São tempos difíceis, meus amigos.

Mas vamos aos discos, que eles curam: o primeiro, aviso logo, é superior ao segundo. La Roux é uma dupla de electropop da Inglaterra com uma fixação por hits dos anos 1980 – de Yazoo a The Human League (passando por figurões como Prince e Depeche Mode), eles devoram tudo o que era lixo e hoje é um luxo. Num sistema solar habitado por Phoenix e Cut Copy, não é um flashback exatamente inusitado (e este não é um grande álbum). Mas limitar a banda a essa referência é muito pouco, é uma besteirada, já que existe um mulherão deitado nessa cama sonora. E ela se chama Elly Jackson.

Bem Langmaid, o produtor e compositor do La Roux, é o principal responsável pelo som retrô-chic, bem-humorado da dupla (que, nos trechos mais inspirados, lembra os hits mais irônicos do Daft Punk e alguma coisa de Air, Miss Kittin e Annie). Mas é Elly Jackson, a fã de Carole King e Nick Drake, quem tira esse estilo do quarto de brinquedos e infla os acordes de angústia – e aí é sangue mesmo, não é mertiolate (e Karen O tem muito a invejar, no caso). É ela, e só ela, quem faz desse o disco de dance music uma pilha de nervos – e um dos lançamentos mais interessantes do ano com o selo de uma grande gravadora (se bem que há pouquíssimos concorrentes nesse nicho).

O álbum narra uma saga extremamente banal (por isso real) de inseguranças, neuras, algumas alegrias e pequenos desastres amorosos – daqueles que vivemos de vez em quando, mas machucam feito gastrite. “Pontos finais e pontos de exclamação. Minhas palavras derrapam antes que eu tente começar”, ela avisa logo na primeira faixa, In for the kill (e, mais adiante, diz que está nessa “só pelo frio na barriga”). Em Colourless colour, a melhor do álbum, ela lembra dos anos 1990 como um deserto existencial. “Queríamos nos divertir, mas não havia nada mais para brincar”, lembra. E continua: “Quero fugir para sentir o sol na minha pele”. Uma canção tão descartável deveria soar tão verdadeira?
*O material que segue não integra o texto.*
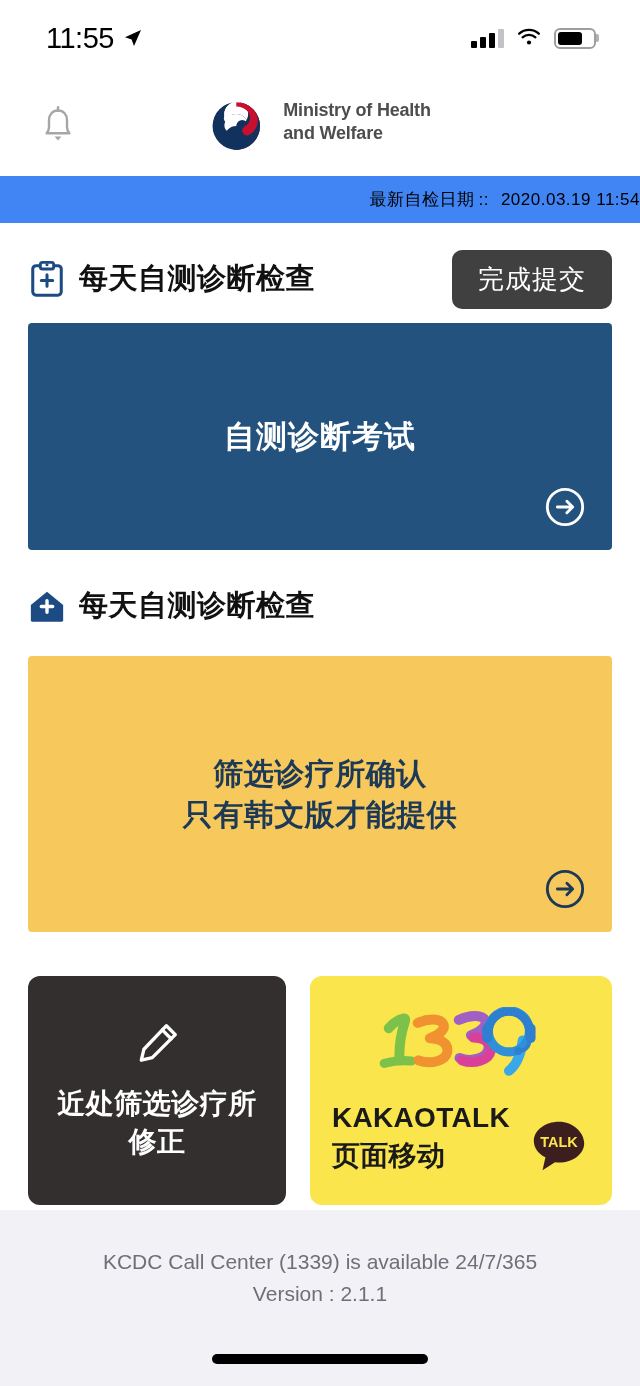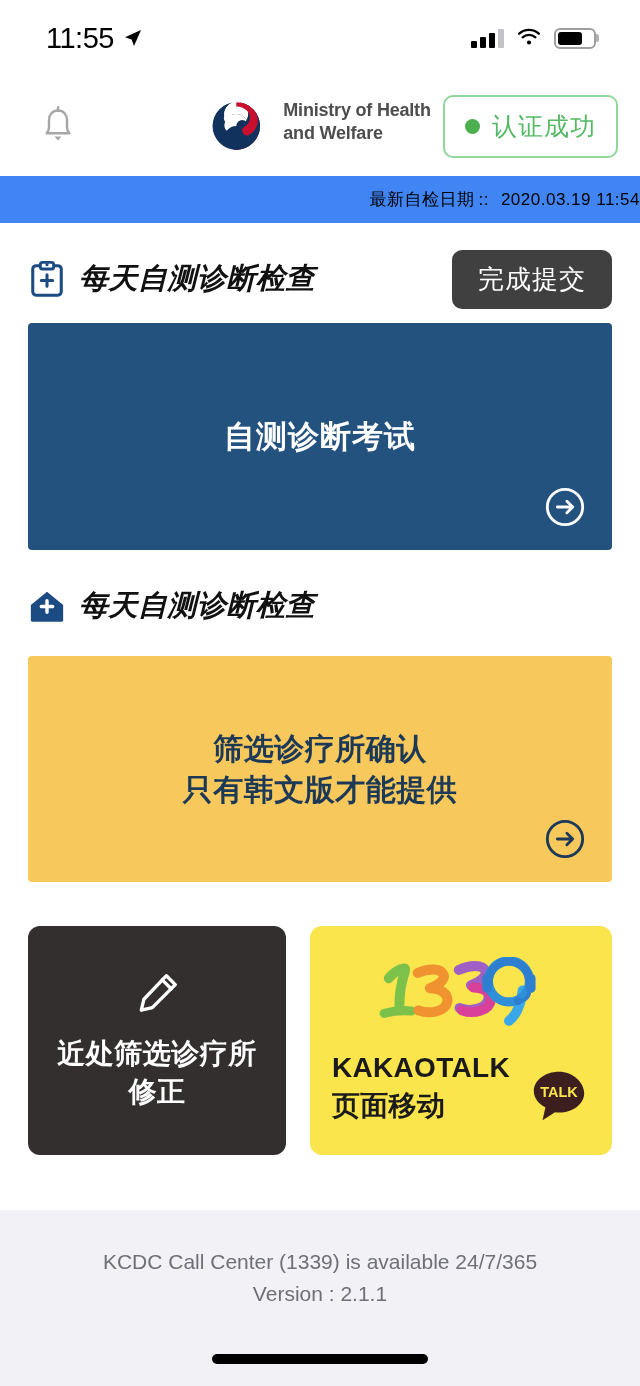--- a/index.html
+++ b/index.html
@@ -343,10 +343,6 @@
 and Welfare</div>
     </div>
 
-    <div class="auth-badge">
-      <span class="auth-dot"></span>
-      <span class="auth-label">认证成功</span>
-    </div>
   </div>
 
   <div class="date-banner">

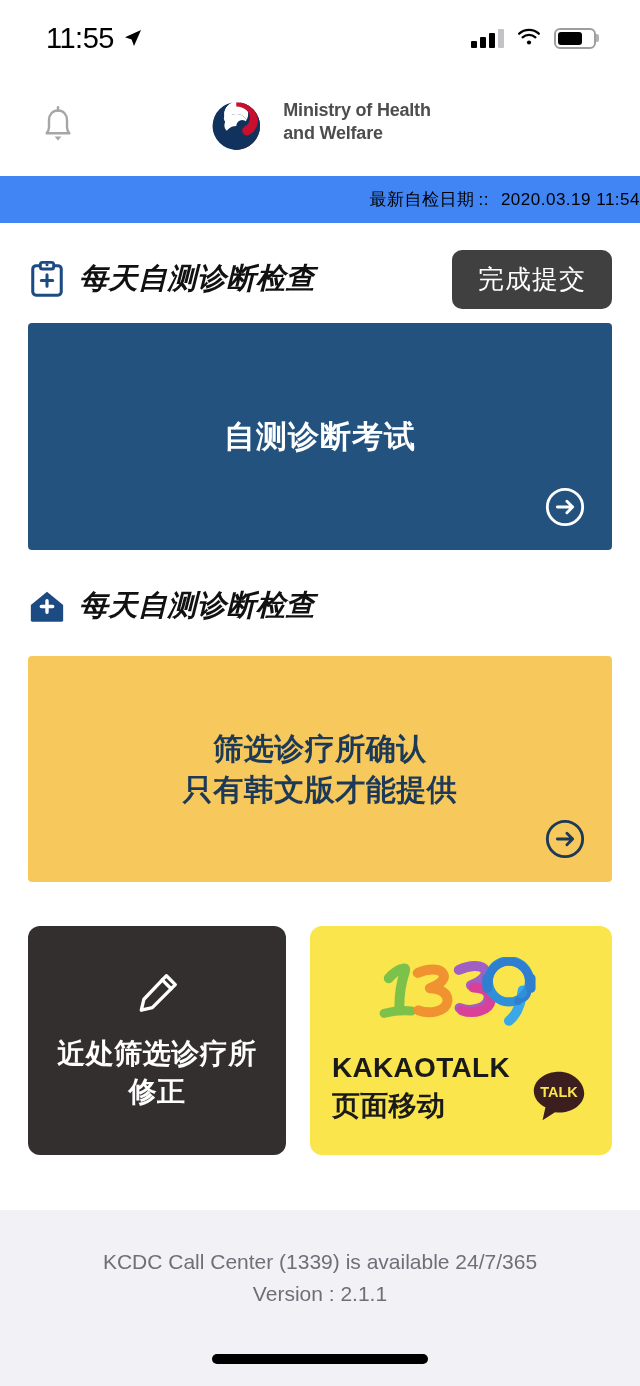--- a/index.html
+++ b/index.html
@@ -155,7 +155,6 @@
     font-weight: bold;
     color: #111111;
     letter-spacing: .5px;
-    font-style: italic;
   }
   .submit-btn {
     margin-left: auto;

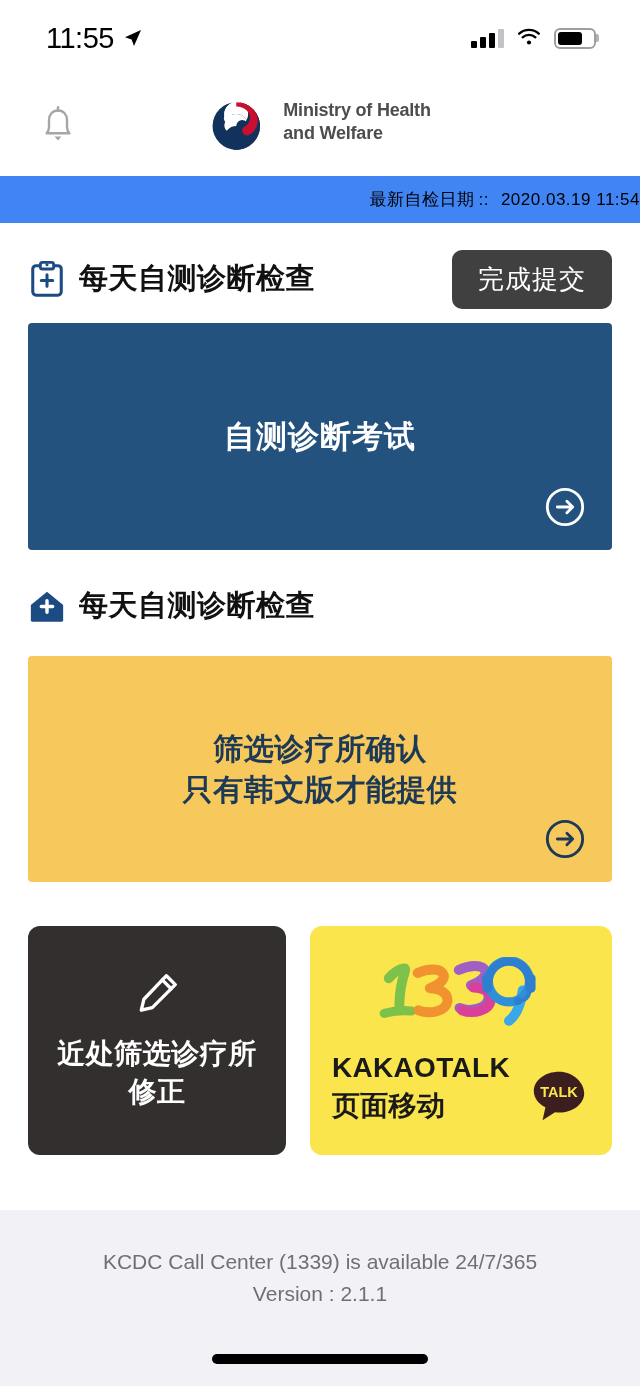--- a/index.html
+++ b/index.html
@@ -189,7 +189,7 @@
     text-align: center;
   }
   .card-yellow {
-    height: 226px;
+    height: 276px;
     background: #f7c85c;
     margin-top: 6px;
   }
E Cover my eyes é diário de adolescente, tolinho que só: “Quando eu te vejo andando com ela tenho que cobrir meus olhos. Toda vez que você sai com ela, algo dentro de mim morre”, Elly canta. E, entre teclados à Strangelove, é logo acompanhada por um coro de crianças que encontraríamos numa baladona do Michael Jackson à época de Dangerous. Só ouvindo.

Little Boots não soa tão excitante, ainda que também provoque o efeito de um analgésico. O projeto de Victoria Hesketh (outra britânica, outra mulher à beira de um colapso) peca pela afobação: o álbum de estréia, Hands, é desnecessariamente superproduzido (faz a estréia do La Roux parecer um ensaio sobre o minimalismo). São nove produtores (!) – mãos para todo lado. Fica até difícil enxergar uma linha narrativa no álbum, que oscila do electro ao hip hop norte-americano de FM, já que cada canção parece esgotar totalmente suas possibilidades, deixando o espaço aberto para a próxima aventura. Ainda assim, não entendo o disco como um desastre (se isso é um desastre, o que é Lady Gaga?), mas sim como um esforço descontrolado de provocar uma boa impressão.

Uma bobagem. Mas não qualquer bobagem. E vá por mim: experimente nos piores dias.